Eines ist so gut wie sicher: Es wird anders ablaufen als in Nürnberg und Augsburg. Dort haben gerade die örtlichen Oberbürgermeister verkündet, nicht mehr antreten zu wollen. Eine politische Zäsur. Derlei Gedanken hegt Dieter Reiter nicht. Münchens Rathaus-Chef will es in einem Jahr noch einmal wissen. Als Amtsinhaber hat er die Favoritenrolle inne, bange ist ihm trotzdem. Angesichts der Umfragewerte für seine SPD kann er sich nicht mehr sicher sein, ob er weiter mit Hilfe einer stabilen Machtbasis im Stadtrat regieren kann. Die Gewissheit, dass Kommunalwahlen in München andere Gesetze haben als die Landes- und Bundesebene, ist dahin.
Und so stürzt sich Reiter derzeit mit Feuereifer auf die ganz großen wie die ganz kleinen Themen. Spricht mit Bundespolitikern bei Hans-Jochen Vogel über eine Reform des Bodenrechts und wirbt für eine visionäre Verkehrspolitik. Gleichzeitig reformiert er den Blumenschmuck am Rathaus, der nun bienenfreundlicher ausfällt, setzt sich für öffentliche Toiletten ein und prangert die Verschwendung von Lebensmitteln an. Ein Mann für alle Fälle.
Ob es ihm hilft, ist unklar. Reiter gilt als bodenständig und populär, allerdings haben seine politischen Gegner mit Kristina Frank (CSU) und Katrin Habenschaden (Grüne) zwei ebenso eloquente wie sympathisch daherkommende Kandidatinnen ausgewählt. Ein Spaziergang wird die Kommunalwahl also nicht, und weil Reiter sich nicht allein auf seine Parteifreunde verlassen will, hat er sich umfangreiche Mitspracherechte bei der Aufstellung der Kandidatenliste für den Stadtrat gesichert. Seitdem bangen Teile des "Establishments" um ihre komfortablen Listenplätze.

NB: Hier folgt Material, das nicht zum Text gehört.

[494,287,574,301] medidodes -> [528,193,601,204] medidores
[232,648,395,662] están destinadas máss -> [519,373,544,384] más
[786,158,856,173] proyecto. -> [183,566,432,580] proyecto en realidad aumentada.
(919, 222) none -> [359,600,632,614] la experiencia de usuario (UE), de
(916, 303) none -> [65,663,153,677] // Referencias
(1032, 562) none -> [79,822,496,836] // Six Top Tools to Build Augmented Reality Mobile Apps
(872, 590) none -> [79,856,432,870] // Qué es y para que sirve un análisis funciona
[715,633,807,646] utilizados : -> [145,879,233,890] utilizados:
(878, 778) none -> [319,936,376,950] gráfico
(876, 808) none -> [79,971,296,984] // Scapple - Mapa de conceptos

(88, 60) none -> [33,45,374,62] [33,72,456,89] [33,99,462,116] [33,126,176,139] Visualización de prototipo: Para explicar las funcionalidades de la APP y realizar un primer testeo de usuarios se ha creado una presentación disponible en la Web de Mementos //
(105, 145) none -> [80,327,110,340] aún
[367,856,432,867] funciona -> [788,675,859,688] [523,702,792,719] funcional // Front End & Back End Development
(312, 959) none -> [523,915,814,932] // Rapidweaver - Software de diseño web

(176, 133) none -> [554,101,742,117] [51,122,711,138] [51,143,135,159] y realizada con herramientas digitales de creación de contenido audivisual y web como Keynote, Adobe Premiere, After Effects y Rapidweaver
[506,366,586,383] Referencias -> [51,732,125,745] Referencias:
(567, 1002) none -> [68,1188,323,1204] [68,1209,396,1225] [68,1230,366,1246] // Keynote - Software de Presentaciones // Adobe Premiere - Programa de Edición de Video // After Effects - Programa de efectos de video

Was natürlich nicht nur auf die SPD zutrifft. In den nächsten Monaten werden alle Rathausparteien ihre Listen aufstellen. Nach dem immer gleichen Prinzip: Genügend Junge und Kreative müssen dabei sein, aber natürlich auch erfahrene Zugpferde, deren Namen zumindest ein paar Münchnern bekannt sind. Es darf keinen Männer-Überhang geben und keine Schlechte-Laune-Garantie. Man wird ein paar Altgediente überzeugen müssen, dass es irgendwann Zeit zum Aufhören ist, und natürlich auch darauf achten, dass sich kein Stadtteil unterrepräsentiert fühlt. Keine leichte Aufgabe also, die es da zu schultern gilt. Intrigen, Motzerei und Beleidigtsein sind garantiert.
Der Stadtrat, das lässt sich einigermaßen seriös prophezeien, wird nach dem 15. März 2020 ganz anders aussehen als heute. Gut möglich, dass die Grünen auf Augenhöhe mit SPD und CSU geraten, die vermutlich ein paar Mandate abgeben müssen. Ob es dann noch reicht für ein Zweierbündnis nach dem Muster der jetzigen rot-schwarzen Kooperation, ist fraglich. Eventuell muss sich der neu gewählte Rathauschef dann mit zwei, drei oder noch mehr Partnern absprechen. Was das Regieren nicht wirklich einfacher macht.
Zumal es möglich ist, dass der aktuell schon aus elf Parteien und Gruppierungen zusammengesetzte Stadtrat noch kleinteiliger wird. Immer wieder versuchen auch Bürgerinitiativen, in die Kommunalparlamente zu kommen, in denen es ja keine Fünf-Prozent-Hürde gibt. 2014 ist das der Wählergruppe Hut gelungen. Aktuell bestimmen neben den Mieten auch initiativentaugliche Themen wie die Wachstumsdebatte, der Verkehr oder der Klimaschutz den Diskurs in der Stadt.
Nicht zu beneiden bei ihrer Listenaufstellung ist die Bayernpartei. 2014 errangen die separatistisch orientierten Konservativen mit 0,9 Prozent der Stimmen gerade mal ein einziges Mandat - für den stellvertretenden Parteichef Richard Progl. Inzwischen sitzen nach diversen Parteiübertritten stolze sechs Überzeugungs-Bayern im Stadtrat. Dass das nach der Wahl so bleibt, ist - vorsichtig ausgedrückt - fraglich. Es dürfte also einen großen Ansturm geben auf die guten Listenplätze.